Escarmiento

Cuando me recogió yo era una gata arisca. Me encontró refugiada debajo de un coche tras la tormenta. Lanzaba mordidas y rasguños a la mano que intentaba alimentarme. Me levantó del suelo con una cobija mientras yo, temblorosa, me deshacía en manotazos y zarpadas intentando proteger mis heridas del roce de la manta. Mientras él caminaba conmigo en brazos, iba probando nombres con los cuales me llamaría, me acariciaba e intentaba calmar el ímpetu con el que yo lanzaba mis ataques.

Llegando a su casa me dio un baño de agua caliente, lavó y desinfectó mis heridas a pesar de que mis uñas se enterraban cada vez más profundo en sus brazos y la garra mía hacía brotar botones de sangre de sus manos, él resistía y seguía llamándome con nombres cariñosos mientras me curaba. Con paciencia cepilló mi pelambre hasta que entré en calma y a mi pelaje le devolvió su brillo jovial. Me ofreció leche tibia mientras acariciaba mis patitas: lloré toda la noche, temiendo a la calle que (aunque rapaz) había sido por tanto tiempo mi casa. Lloré la noche siguiente y a la siguiente. Él se acercaba a mi en la oscuridad, me levantaba del tapete para cargarme hacia su cama y me susurraba los nombres más amorosos hasta que yo volvía a recuperar el sueño; a la tercera noche yo ya confiaba en su voz y con solo escuchar sus pasos acercándose a mi, me venía la paz, lo acogedor, la calidez. Por falta de punto de comparación me diría que eso fue la felicidad: sus cuidados me habían llevado de la ira a la lealtad, y cada mañana sin falta yo lamía sus manos y sus pies como muestra de mi agradecida presencia, para recordarle que yo era suya.

Lo amé.

Un día cercano, al hombre le dió hambre.

Me llamó a la cocina a donde acudí a prisa contenta, esperando escuchar el plan que tenía para nosotros.

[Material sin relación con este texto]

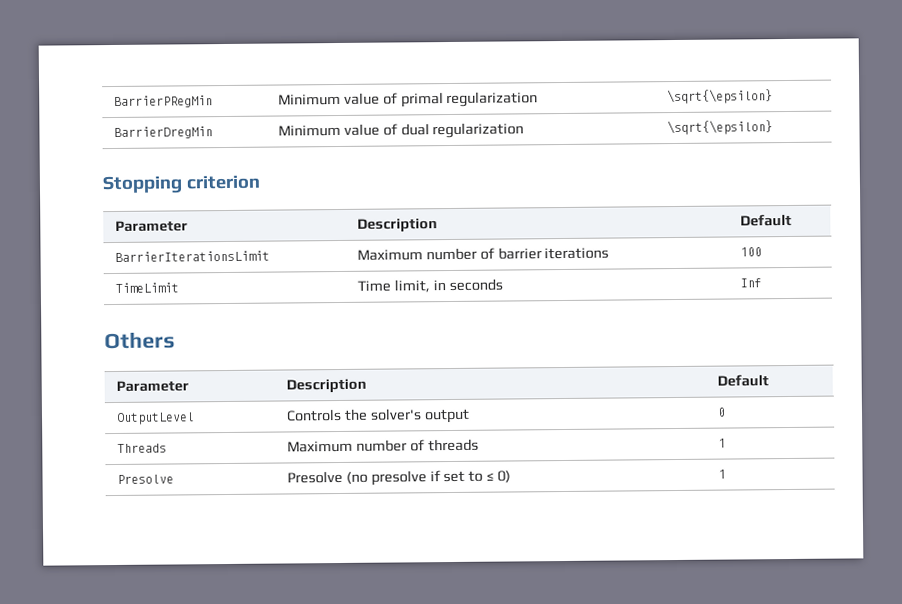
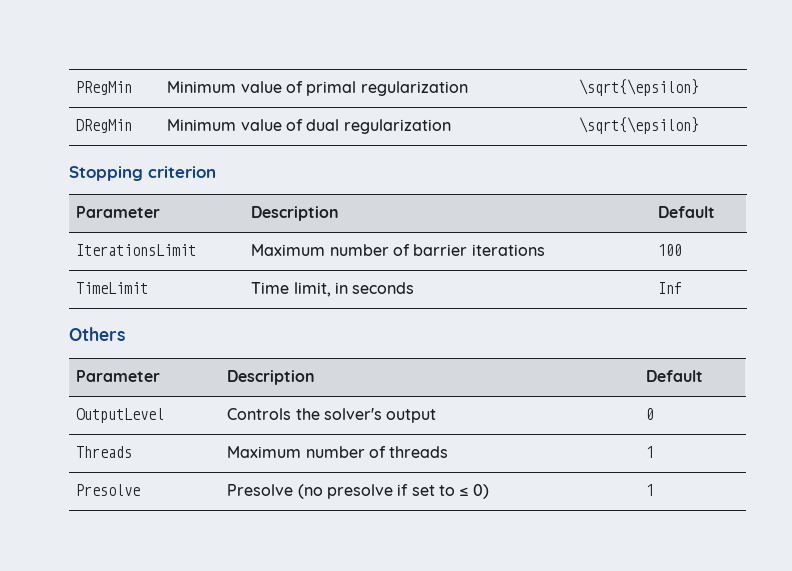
[113,95,213,108] BarrierPRegMin -> [76,81,133,95] PRegMin
[113,126,213,139] BarrierDregMin -> [76,119,133,133] DRegMin
[114,250,270,262] BarrierIterationsLimit -> [76,244,197,256] IterationsLimit

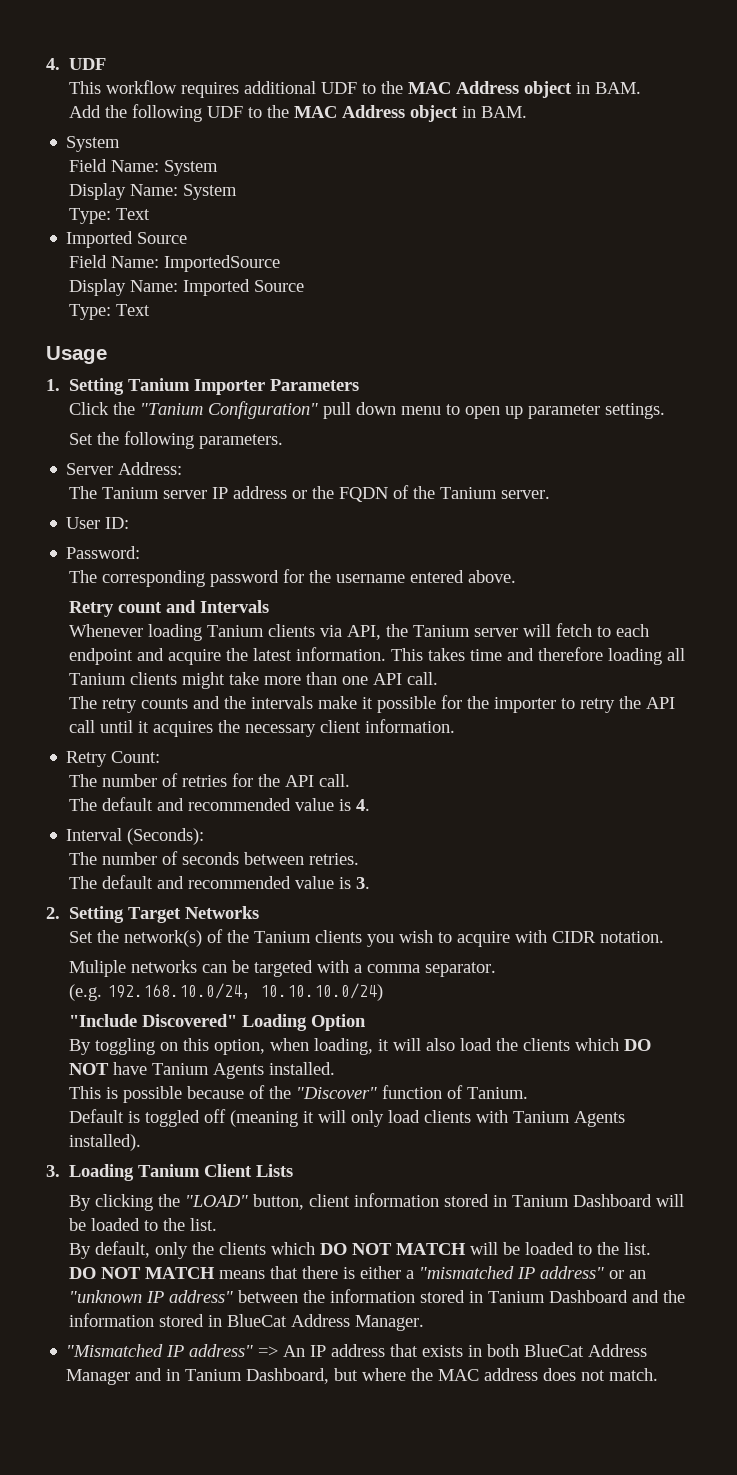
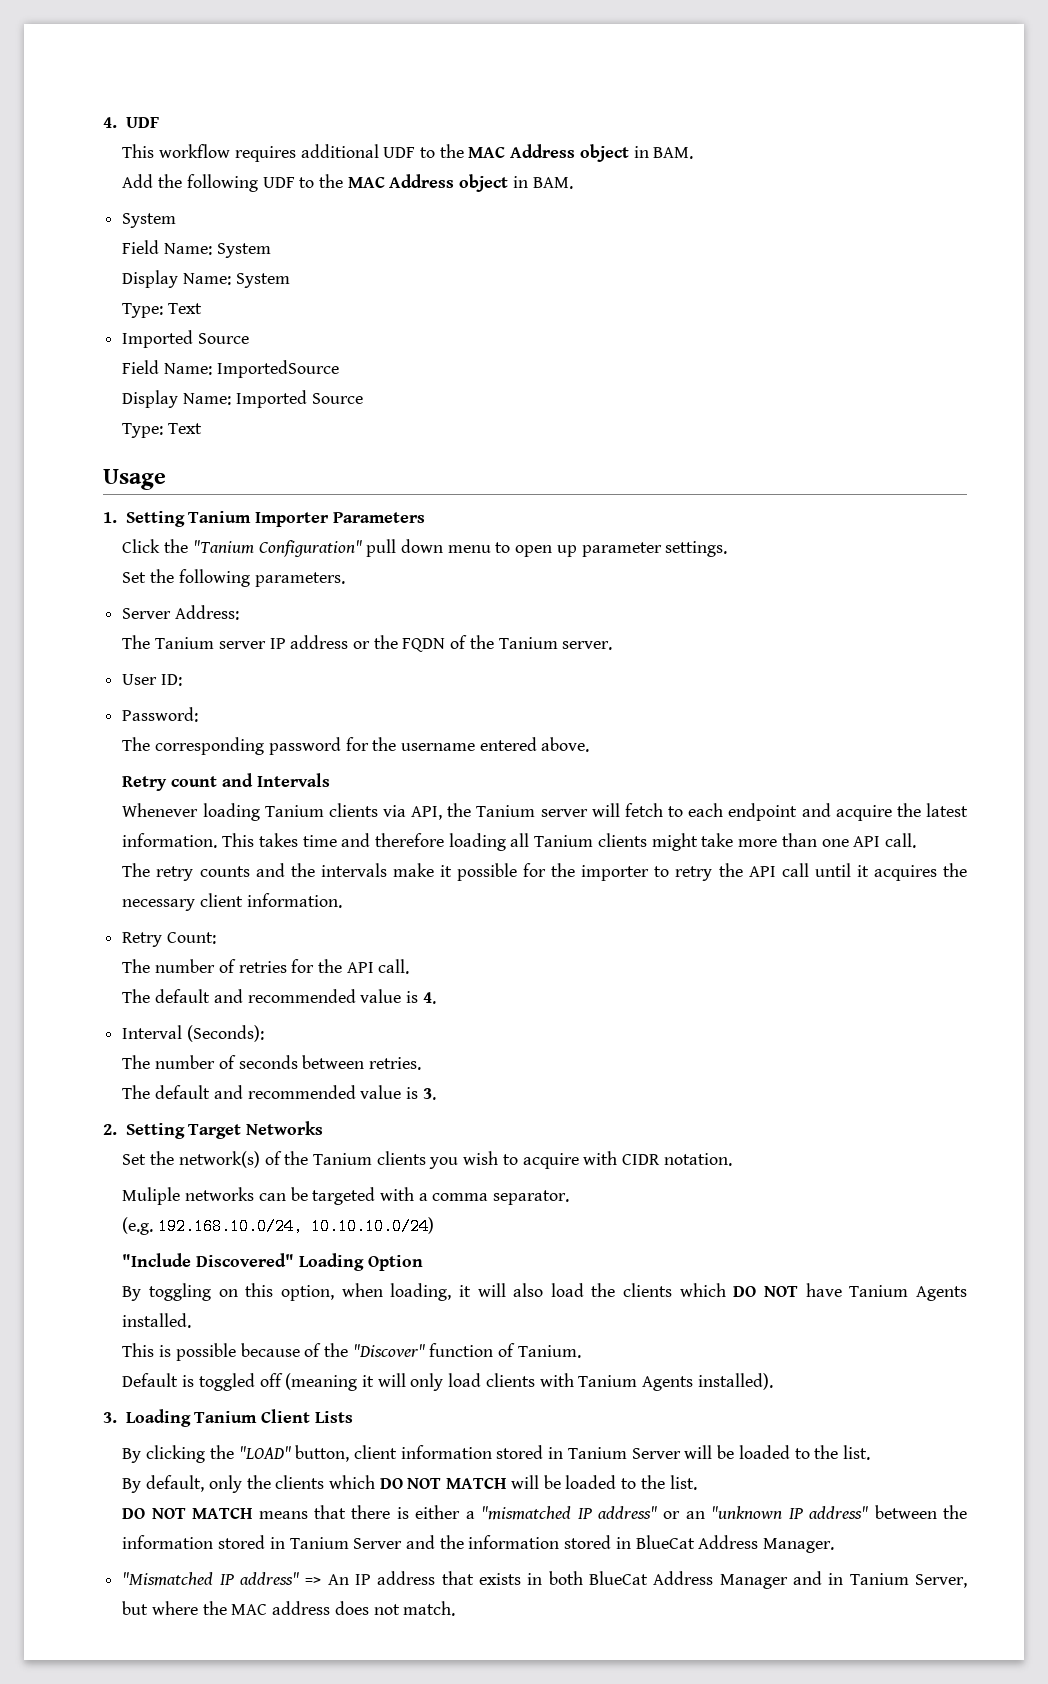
[573,1194,653,1207] Dashboard -> [631,1448,681,1459] Server
[549,1290,629,1303] Dashboard -> [353,1538,403,1549] Server
[246,1368,330,1384] Dashboard, -> [915,1574,968,1588] Server,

Con un destello de apetito en su mirada tomó un cuchillo y, levantando mi cuerpo por la cola, me posó en la tabla. Primero me cortó las orejas y de ahí levantó mi piel para comenzar a despellejarme. Luego sentí el filo caer sobre mis patas delanteras y antes de que me cortara la cabeza dirigí mi mirada hacia su cara esperando encontrar amor o piedad o ternura o lástima. En él sólo encontré la lejanía, la oscuridad. No puse resistencia y me dejé manosear por dentro, permitiendo que él extrajera mis vísceras y pudiera arrojar mis pedazos de carne al sartén con mantequilla, sal y limón.

Cuando el hombre terminó, se chupó los dedos, lavó su plato y salió a la calle, era un día soleado.